Reid downplayed his campaign's harsh attacks toward Angle as merely part of an effort to "contrast" himself with Angle, with whom he's locked in a neck-and-neck race to the finish for Nevada's Senate seat.
"I have run positive ads, and I have run contrast ads," Reid said in a brief interview with "ABC News." "Every one of my ads doesn't make up things that she has said — I use her voice, I use her speech. These are her words; not mine."
Reid meets Angle tonight for the first and only debate between the pair of this campaign. The has been seen as an opportunity to break open an extremely competitive race, which polls continue to suggest is in a virtual tie.
The most recent poll, released Thursday, shows Angle at 47 percent and Reid at 45 percent with another 4 percent undecided.

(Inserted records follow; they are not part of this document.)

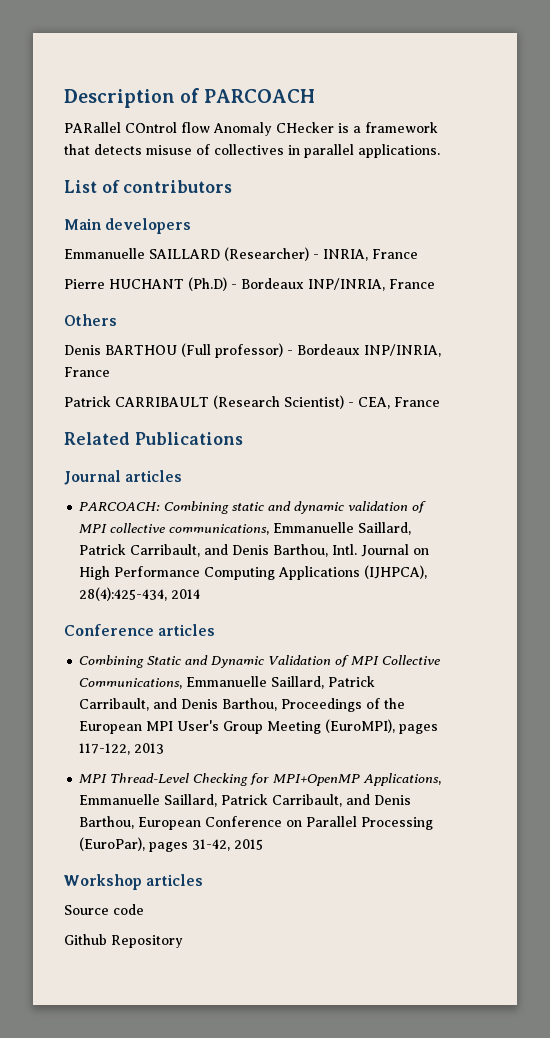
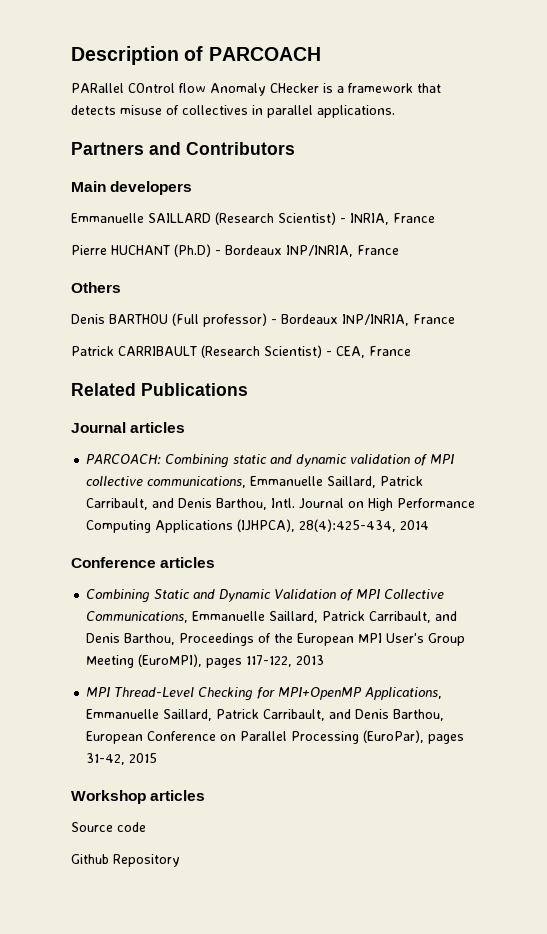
- List of contributors
+ Partners and Contributors
- Emmanuelle SAILLARD (Researcher) - INRIA, France
+ Emmanuelle SAILLARD (Research Scientist) - INRIA, France

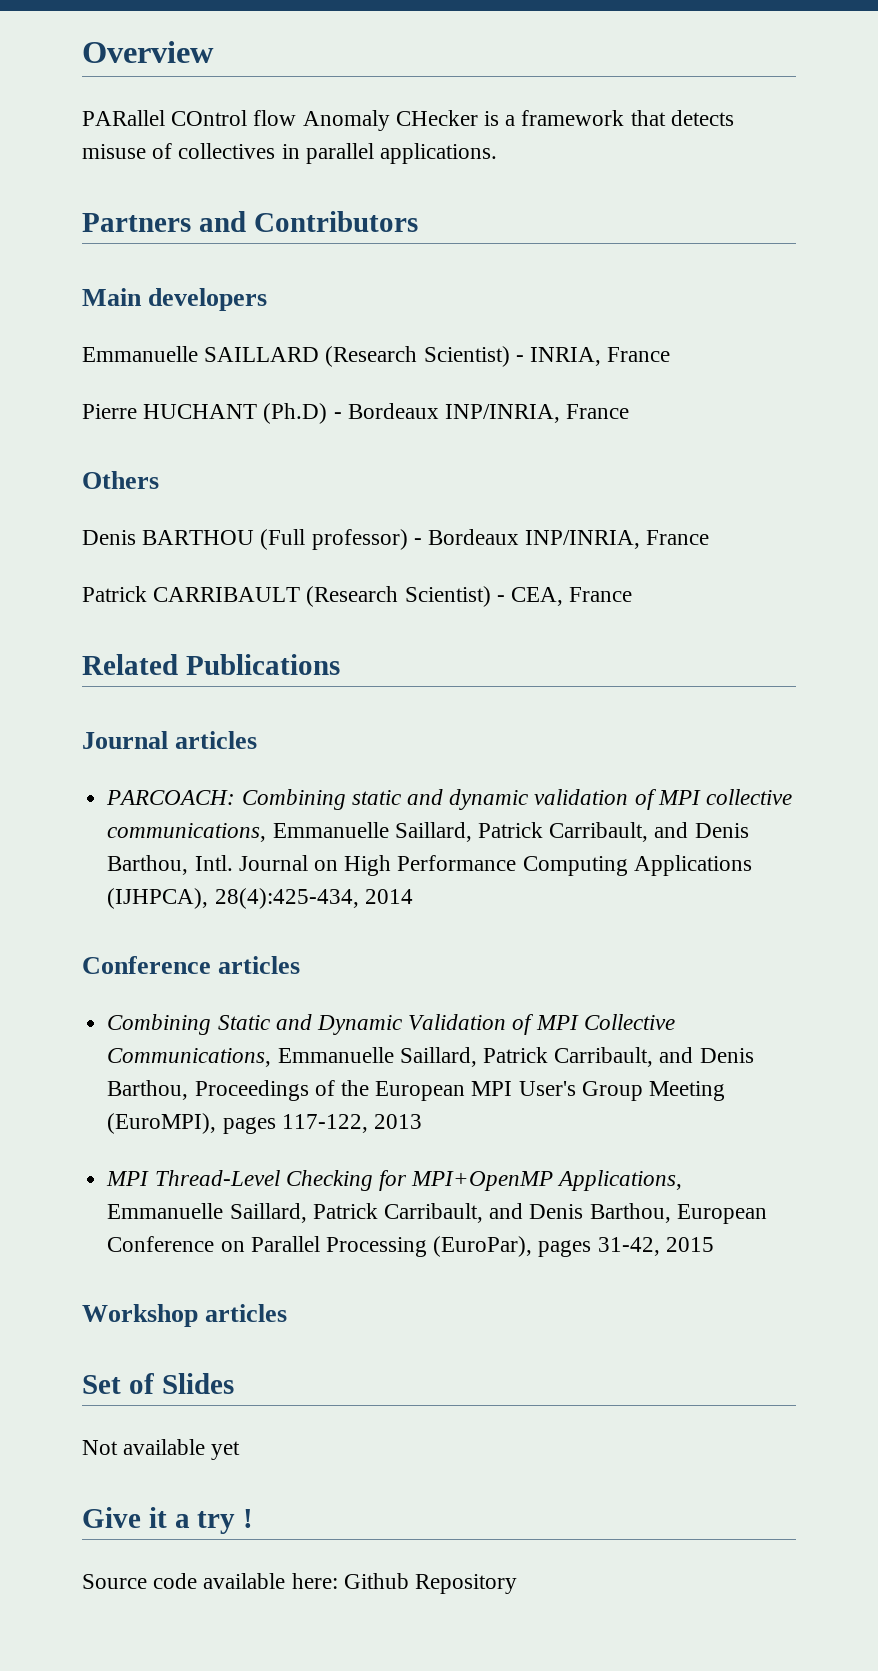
- Description of PARCOACH
+ Overview
+ Set of Slides
+ Not available yet
+ Give it a try !
- Source code
- Github Repository
+ Source code available here: Github Repository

That Las Vegas Review-Journal/Mason Dixon poll was conducted Oct. 11-12 and has a 4 percent margin of error.
Republicans are hopeful Angle, a favorite of the Tea Party movement, can knock off the top Senate Democrat in a race that would be seen as a huge coup for the GOP if they can pull it off.
Reid's sought to combat that with a heavy rotation of campaign advertising and a major get-out-the-vote effort.
His campaign continued efforts to paint Angle as an extremist with an ad calling her "wild," part of a move to frame the former state assemblywoman as a political extremist going into the debate.
Reid even went so far as to suggest Angle opposed presidential proclamations, which, as an implication, would mean she is opposed to the Emancipation Proclamation, President Lincoln's historic document freeing all slaves in the U.S.
"She thinks all presidential proclamations and executive orders are unconstitutional. You know, like the Emancipation Proclamation," he said. "She wants to privatize the VA. Don't you think we need some contrast ads? I think so."